Cette fois, elle a parlé de sa propre réalité plutôt que de généraliser à partir de celle des autres pour justifier son point de vue. À son grand mérite, elle a d’ailleurs reconnu cet écart en déclarant d’entrée de jeu que le « timing » de son premier message n’était pas idéal et qu’il aurait pu être « plus clair ».

Puis, elle a enchaîné avec cet aveu très fort : « La vérité, c’est que j’ai eu de longues périodes de dépression depuis l’Omnium américain de 2018 et ç’a été très difficile pour moi de composer avec cela. » Elle a ajouté être « introvertie » et que même si les journalistes de tennis l’avaient toujours bien traitée, elle ressent des « vagues d’angoisse » avant de les rencontrer.

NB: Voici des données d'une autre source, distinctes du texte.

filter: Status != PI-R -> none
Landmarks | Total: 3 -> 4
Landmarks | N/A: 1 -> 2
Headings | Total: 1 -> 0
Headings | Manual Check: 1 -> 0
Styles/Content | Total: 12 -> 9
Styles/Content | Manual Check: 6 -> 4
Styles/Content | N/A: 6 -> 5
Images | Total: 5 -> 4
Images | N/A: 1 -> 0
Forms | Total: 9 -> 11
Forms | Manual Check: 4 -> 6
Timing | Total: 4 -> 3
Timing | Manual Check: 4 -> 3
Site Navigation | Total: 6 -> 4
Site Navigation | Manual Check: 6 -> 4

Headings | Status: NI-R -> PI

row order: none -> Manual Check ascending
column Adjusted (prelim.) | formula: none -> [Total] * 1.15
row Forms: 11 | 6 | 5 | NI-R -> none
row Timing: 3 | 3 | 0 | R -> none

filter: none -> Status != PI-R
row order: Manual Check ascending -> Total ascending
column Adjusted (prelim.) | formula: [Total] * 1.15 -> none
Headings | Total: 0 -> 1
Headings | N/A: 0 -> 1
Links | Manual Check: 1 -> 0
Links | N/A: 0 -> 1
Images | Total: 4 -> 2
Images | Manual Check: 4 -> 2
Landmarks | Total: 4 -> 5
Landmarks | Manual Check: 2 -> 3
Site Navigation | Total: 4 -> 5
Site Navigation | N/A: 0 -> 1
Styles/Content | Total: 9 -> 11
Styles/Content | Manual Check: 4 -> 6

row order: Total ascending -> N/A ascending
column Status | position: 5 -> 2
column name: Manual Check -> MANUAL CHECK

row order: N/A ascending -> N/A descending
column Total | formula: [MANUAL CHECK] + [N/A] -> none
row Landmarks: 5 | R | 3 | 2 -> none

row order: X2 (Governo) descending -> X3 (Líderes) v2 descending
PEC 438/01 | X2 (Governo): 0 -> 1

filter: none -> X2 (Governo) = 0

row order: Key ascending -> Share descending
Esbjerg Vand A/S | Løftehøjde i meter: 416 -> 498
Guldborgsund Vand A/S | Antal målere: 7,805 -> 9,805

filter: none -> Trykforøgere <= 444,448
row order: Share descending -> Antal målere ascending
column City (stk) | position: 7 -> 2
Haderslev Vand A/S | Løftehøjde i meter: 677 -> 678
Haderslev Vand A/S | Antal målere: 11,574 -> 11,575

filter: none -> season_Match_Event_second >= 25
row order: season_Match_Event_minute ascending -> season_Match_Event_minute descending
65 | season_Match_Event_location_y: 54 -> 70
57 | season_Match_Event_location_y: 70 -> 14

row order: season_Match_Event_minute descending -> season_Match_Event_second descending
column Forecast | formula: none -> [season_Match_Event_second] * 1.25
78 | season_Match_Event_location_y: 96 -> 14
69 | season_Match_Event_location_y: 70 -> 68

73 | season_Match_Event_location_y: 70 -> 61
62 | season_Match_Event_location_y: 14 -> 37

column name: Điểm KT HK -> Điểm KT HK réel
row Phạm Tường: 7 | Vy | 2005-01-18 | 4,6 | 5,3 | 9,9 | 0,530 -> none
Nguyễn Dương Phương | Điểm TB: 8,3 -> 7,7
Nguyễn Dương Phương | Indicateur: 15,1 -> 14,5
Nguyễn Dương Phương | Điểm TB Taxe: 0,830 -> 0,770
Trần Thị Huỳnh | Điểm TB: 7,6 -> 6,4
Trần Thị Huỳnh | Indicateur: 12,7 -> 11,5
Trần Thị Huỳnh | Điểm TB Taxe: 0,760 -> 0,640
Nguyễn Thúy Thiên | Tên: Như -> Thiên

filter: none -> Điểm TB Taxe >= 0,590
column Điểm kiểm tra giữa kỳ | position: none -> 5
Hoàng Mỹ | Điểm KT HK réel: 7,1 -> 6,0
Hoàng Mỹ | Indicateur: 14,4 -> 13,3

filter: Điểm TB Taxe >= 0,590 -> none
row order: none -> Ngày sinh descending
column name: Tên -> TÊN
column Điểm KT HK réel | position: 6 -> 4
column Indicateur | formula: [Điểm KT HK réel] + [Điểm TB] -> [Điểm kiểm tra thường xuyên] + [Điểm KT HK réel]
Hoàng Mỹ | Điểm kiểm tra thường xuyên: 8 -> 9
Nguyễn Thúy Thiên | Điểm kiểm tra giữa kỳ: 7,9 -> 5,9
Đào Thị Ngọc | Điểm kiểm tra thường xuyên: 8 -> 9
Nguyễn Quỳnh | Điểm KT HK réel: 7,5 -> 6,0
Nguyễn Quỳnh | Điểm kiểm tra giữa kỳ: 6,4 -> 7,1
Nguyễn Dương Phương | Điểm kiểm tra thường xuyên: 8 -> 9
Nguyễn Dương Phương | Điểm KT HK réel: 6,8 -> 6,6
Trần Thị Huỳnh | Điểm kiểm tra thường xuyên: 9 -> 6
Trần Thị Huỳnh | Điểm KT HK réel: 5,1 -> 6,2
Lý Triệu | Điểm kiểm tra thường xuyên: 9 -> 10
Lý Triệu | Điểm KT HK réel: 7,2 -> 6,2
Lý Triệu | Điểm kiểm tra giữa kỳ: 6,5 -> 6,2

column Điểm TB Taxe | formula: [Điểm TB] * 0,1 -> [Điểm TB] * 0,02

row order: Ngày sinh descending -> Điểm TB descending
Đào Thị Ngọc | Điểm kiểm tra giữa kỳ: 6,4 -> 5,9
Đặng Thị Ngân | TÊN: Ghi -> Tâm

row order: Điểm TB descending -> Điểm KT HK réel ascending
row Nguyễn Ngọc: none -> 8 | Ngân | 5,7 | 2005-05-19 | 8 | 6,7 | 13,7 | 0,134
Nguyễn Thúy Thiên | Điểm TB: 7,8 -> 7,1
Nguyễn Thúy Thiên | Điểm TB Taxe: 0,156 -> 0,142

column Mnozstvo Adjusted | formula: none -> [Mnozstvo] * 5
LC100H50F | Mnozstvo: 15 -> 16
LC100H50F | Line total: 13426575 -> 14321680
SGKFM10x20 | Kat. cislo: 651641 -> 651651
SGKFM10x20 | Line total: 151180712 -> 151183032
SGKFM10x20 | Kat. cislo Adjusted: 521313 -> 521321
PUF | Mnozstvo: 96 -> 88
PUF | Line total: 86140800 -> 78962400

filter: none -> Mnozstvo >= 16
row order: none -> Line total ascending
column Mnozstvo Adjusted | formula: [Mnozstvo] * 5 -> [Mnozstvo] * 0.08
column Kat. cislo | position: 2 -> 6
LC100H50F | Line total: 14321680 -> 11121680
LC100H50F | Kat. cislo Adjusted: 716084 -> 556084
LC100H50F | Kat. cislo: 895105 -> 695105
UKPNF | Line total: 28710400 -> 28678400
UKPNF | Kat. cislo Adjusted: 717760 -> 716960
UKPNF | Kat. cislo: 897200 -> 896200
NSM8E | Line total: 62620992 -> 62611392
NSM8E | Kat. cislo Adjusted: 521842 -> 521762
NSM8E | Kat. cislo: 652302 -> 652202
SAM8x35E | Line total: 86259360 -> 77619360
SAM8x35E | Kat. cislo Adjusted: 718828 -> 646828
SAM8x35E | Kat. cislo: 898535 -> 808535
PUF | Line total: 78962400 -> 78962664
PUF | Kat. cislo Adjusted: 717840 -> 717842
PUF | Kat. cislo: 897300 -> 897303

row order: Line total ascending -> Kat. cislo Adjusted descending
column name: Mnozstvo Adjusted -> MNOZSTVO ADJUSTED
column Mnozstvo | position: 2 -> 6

Ces explications jettent évidemment un éclairage différent sur les évènements des derniers jours. L’état personnel de Naomi Osaka était beaucoup plus complexe que son premier message l’a laissé entendre.

La voix de Naomi Osaka est unique dans le monde du sport. Ses interventions publiques en faveur de la justice sociale se sont inscrites dans la continuité des gestes forts faits à une autre époque par Muhammad Ali et Jackie Robinson : le sport avec une conscience sociale, le sport avec le désir d’améliorer la société, le sport comme levier de changement, que ce soit par les actes, la parole ou une combinaison des deux.

En revanche, dans cette société qu’on veut meilleure, le rôle des journalistes est aussi déterminant. Leur droit de poser des questions dures aux gens qui font l’actualité, peu importe la sphère d’activité, est une composante essentielle de la liberté.

Les athlètes sont des humains comme les autres, avec leurs forces et leurs fragilités. Trouver la paix intérieure est souvent un défi. Souhaitons à Naomi Osaka de le relever avec son panache habituel. Et souhaitons que les journalistes puissent toujours poser des questions corsées dans le respect de leurs intervenants.